→ EXERCISE REQUIREMENTS: Please set down the data word for word; images do not go in the copy.

===============

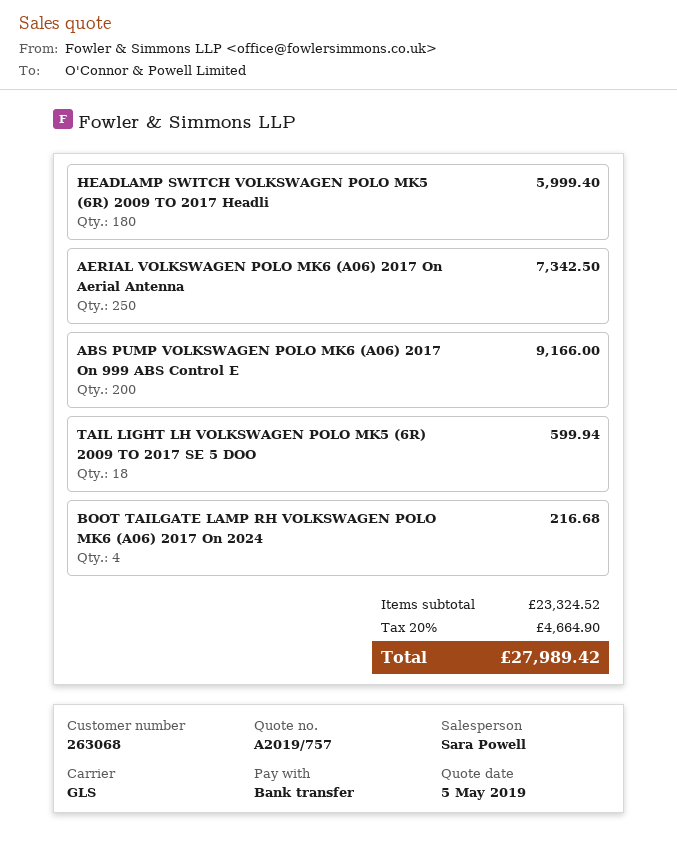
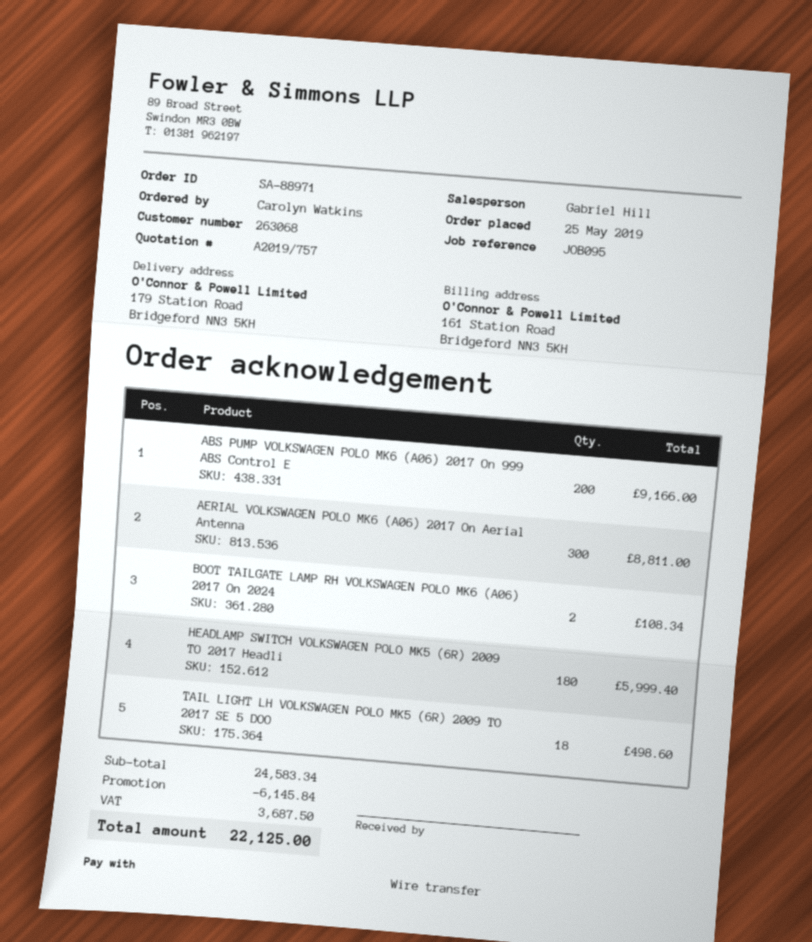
sales rep: Sara Powell -> Gabriel Hill
AERIAL VOLKSWAGEN POLO MK6 (A06) 2017 On Aerial Antenna: 250 for 7342.50 -> 300 for 8811.00
TAIL LIGHT LH VOLKSWAGEN POLO MK5 (6R) 2009 TO 2017 SE 5 DOO: 18 for 599.94 -> 18 for 498.60
BOOT TAILGATE LAMP RH VOLKSWAGEN POLO MK6 (A06) 2017 On 2024: 4 for 216.68 -> 2 for 108.34
subtotal: 23324.52 -> 24583.34
discount: none -> 6145.84
tax: 4664.90 -> 3687.50
total: 27989.42 -> 22125.00

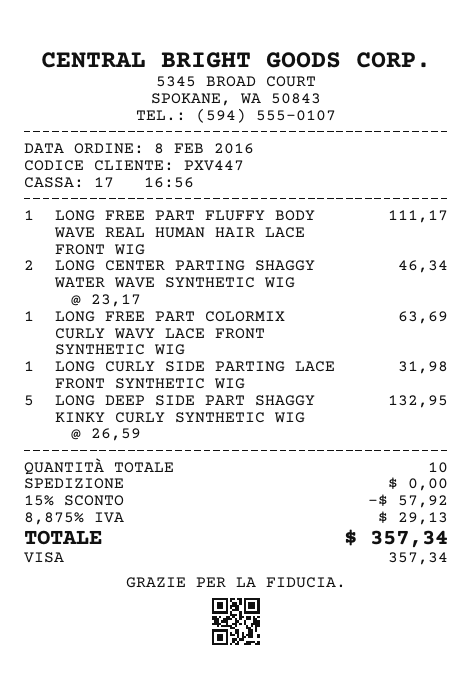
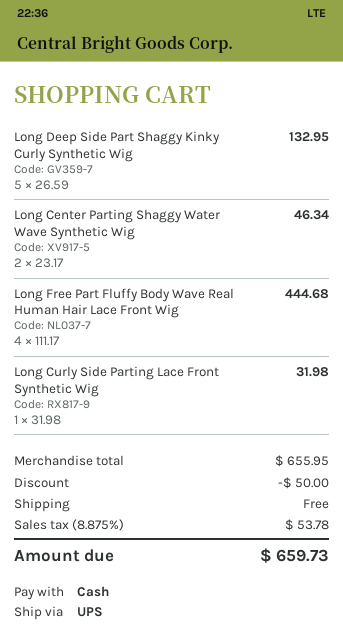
payment method: Visa -> cash
LONG FREE PART FLUFFY BODY WAVE REAL HUMAN HAIR LACE FRONT WIG: 1 x 111.17 = 111.17 -> 4 x 111.17 = 444.68
LONG FREE PART COLORMIX CURLY WAVY LACE FRONT SYNTHETIC WIG: 1 x 63.69 = 63.69 -> none
discount: 57.92 -> 50.00
tax: 8.875% = 29.13 -> 8.875% = 53.78
total: 357.34 -> 659.73

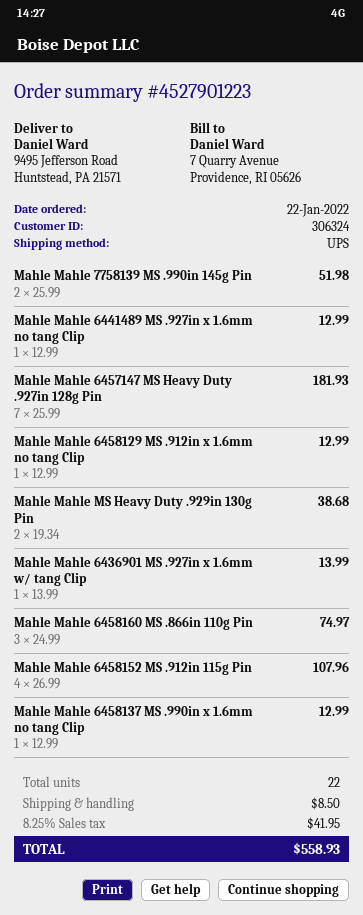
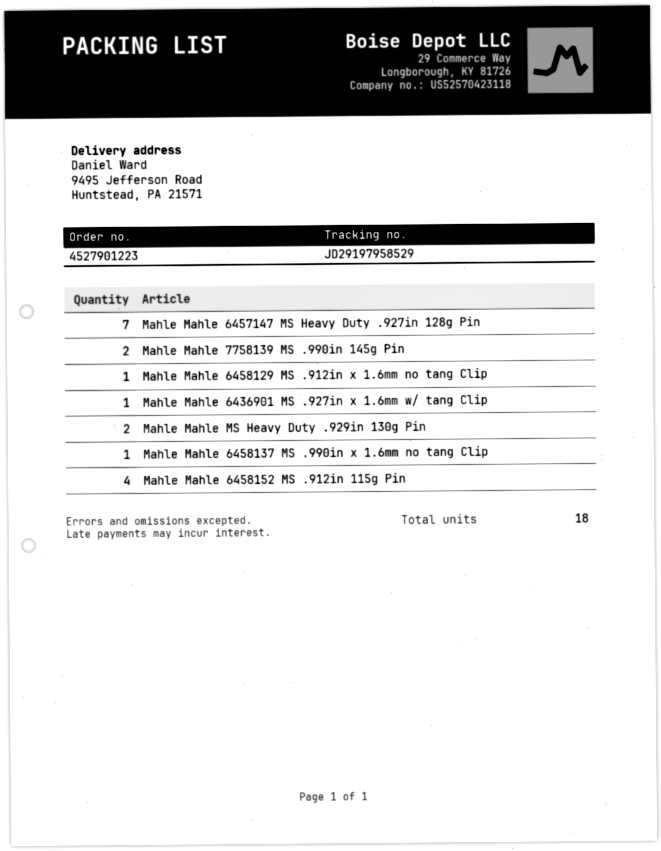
Mahle Mahle 6441489 MS .927in x 1.6mm no tang Clip: 1 -> none
Mahle Mahle 6458160 MS .866in 110g Pin: 3 -> none
total quantity: 22 -> 18

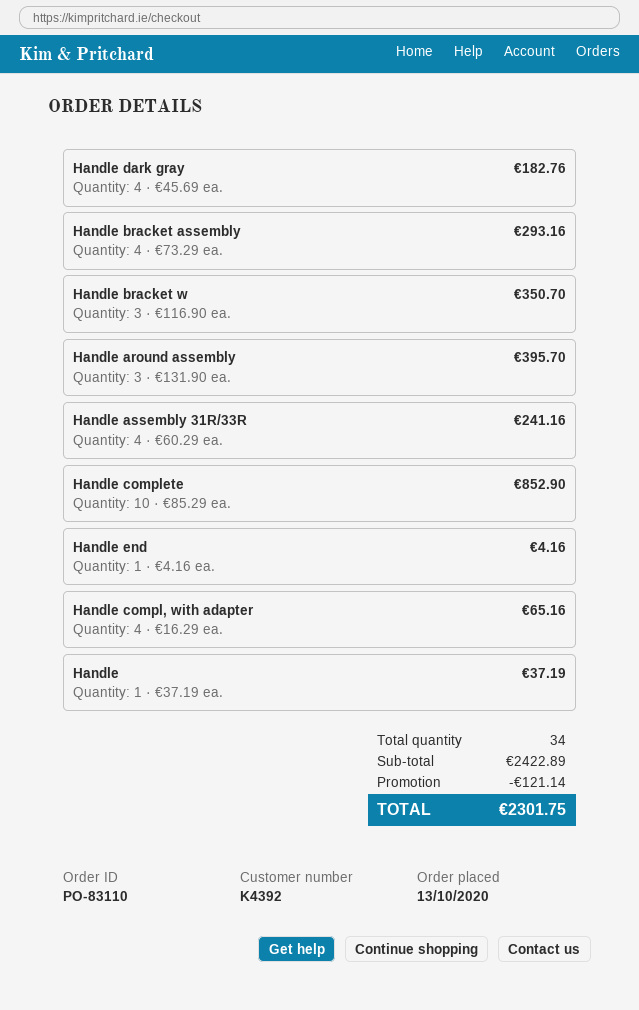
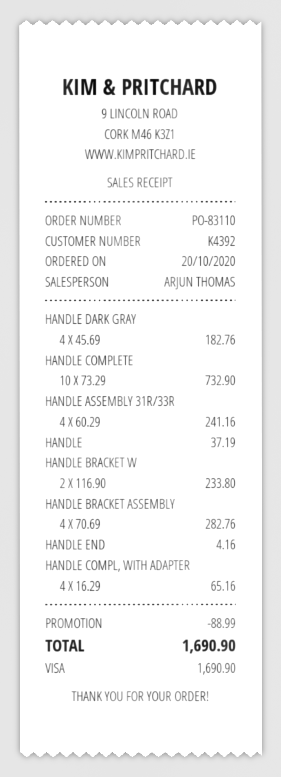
order date: 2020-10-13 -> 2020-10-20
Handle bracket assembly: 4 x 73.29 = 293.16 -> 4 x 70.69 = 282.76
Handle bracket w: 3 x 116.90 = 350.70 -> 2 x 116.90 = 233.80
Handle around assembly: 3 x 131.90 = 395.70 -> none
Handle complete: 10 x 85.29 = 852.90 -> 10 x 73.29 = 732.90
discount: 121.14 -> 88.99
total: 2301.75 -> 1690.90

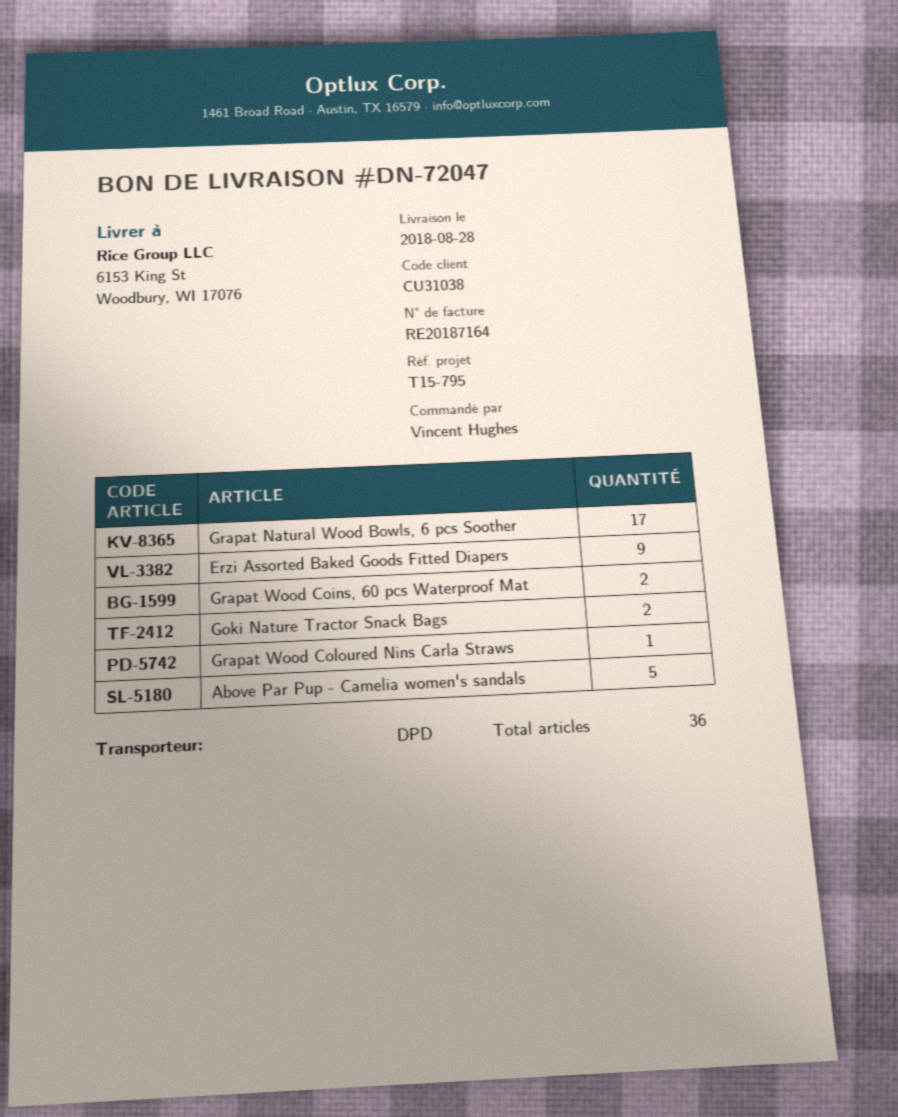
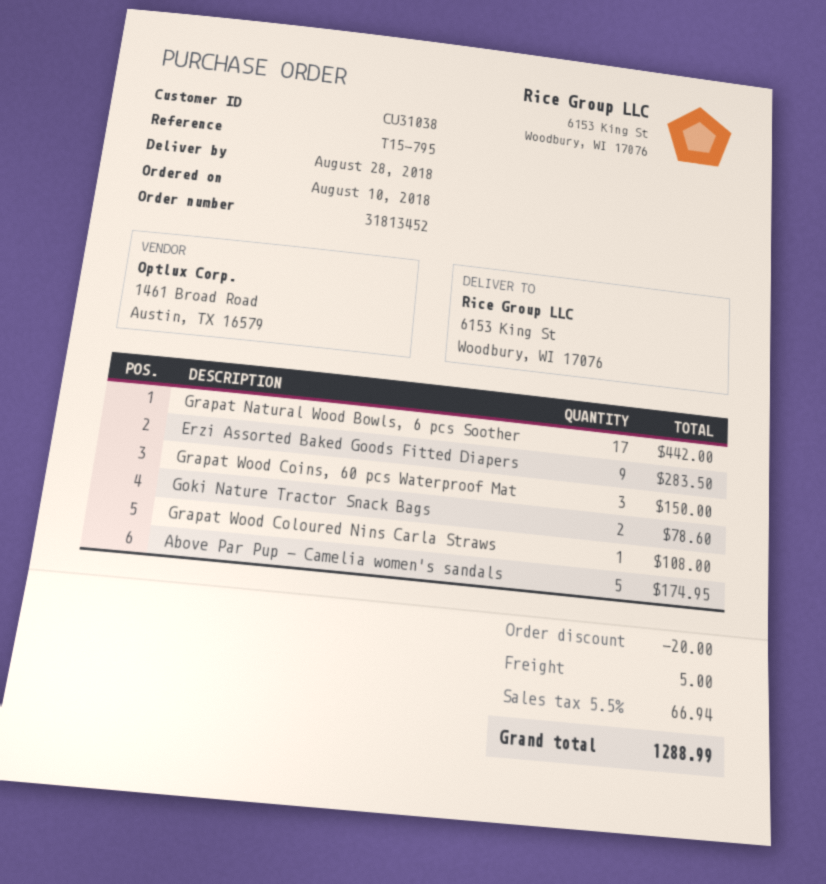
Grapat Wood Coins, 60 pcs Waterproof Mat: 2 -> 3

===============

→ RESPONSE BOX:
sales rep: Sara Powell -> Gabriel Hill
AERIAL VOLKSWAGEN POLO MK6 (A06) 2017 On Aerial Antenna: 250 for 7342.50 -> 300 for 8811.00
TAIL LIGHT LH VOLKSWAGEN POLO MK5 (6R) 2009 TO 2017 SE 5 DOO: 18 for 599.94 -> 18 for 498.60
BOOT TAILGATE LAMP RH VOLKSWAGEN POLO MK6 (A06) 2017 On 2024: 4 for 216.68 -> 2 for 108.34
subtotal: 23324.52 -> 24583.34
discount: none -> 6145.84
tax: 4664.90 -> 3687.50
total: 27989.42 -> 22125.00

payment method: Visa -> cash
LONG FREE PART FLUFFY BODY WAVE REAL HUMAN HAIR LACE FRONT WIG: 1 x 111.17 = 111.17 -> 4 x 111.17 = 444.68
LONG FREE PART COLORMIX CURLY WAVY LACE FRONT SYNTHETIC WIG: 1 x 63.69 = 63.69 -> none
discount: 57.92 -> 50.00
tax: 8.875% = 29.13 -> 8.875% = 53.78
total: 357.34 -> 659.73

Mahle Mahle 6441489 MS .927in x 1.6mm no tang Clip: 1 -> none
Mahle Mahle 6458160 MS .866in 110g Pin: 3 -> none
total quantity: 22 -> 18

order date: 2020-10-13 -> 2020-10-20
Handle bracket assembly: 4 x 73.29 = 293.16 -> 4 x 70.69 = 282.76
Handle bracket w: 3 x 116.90 = 350.70 -> 2 x 116.90 = 233.80
Handle around assembly: 3 x 131.90 = 395.70 -> none
Handle complete: 10 x 85.29 = 852.90 -> 10 x 73.29 = 732.90
discount: 121.14 -> 88.99
total: 2301.75 -> 1690.90

Grapat Wood Coins, 60 pcs Waterproof Mat: 2 -> 3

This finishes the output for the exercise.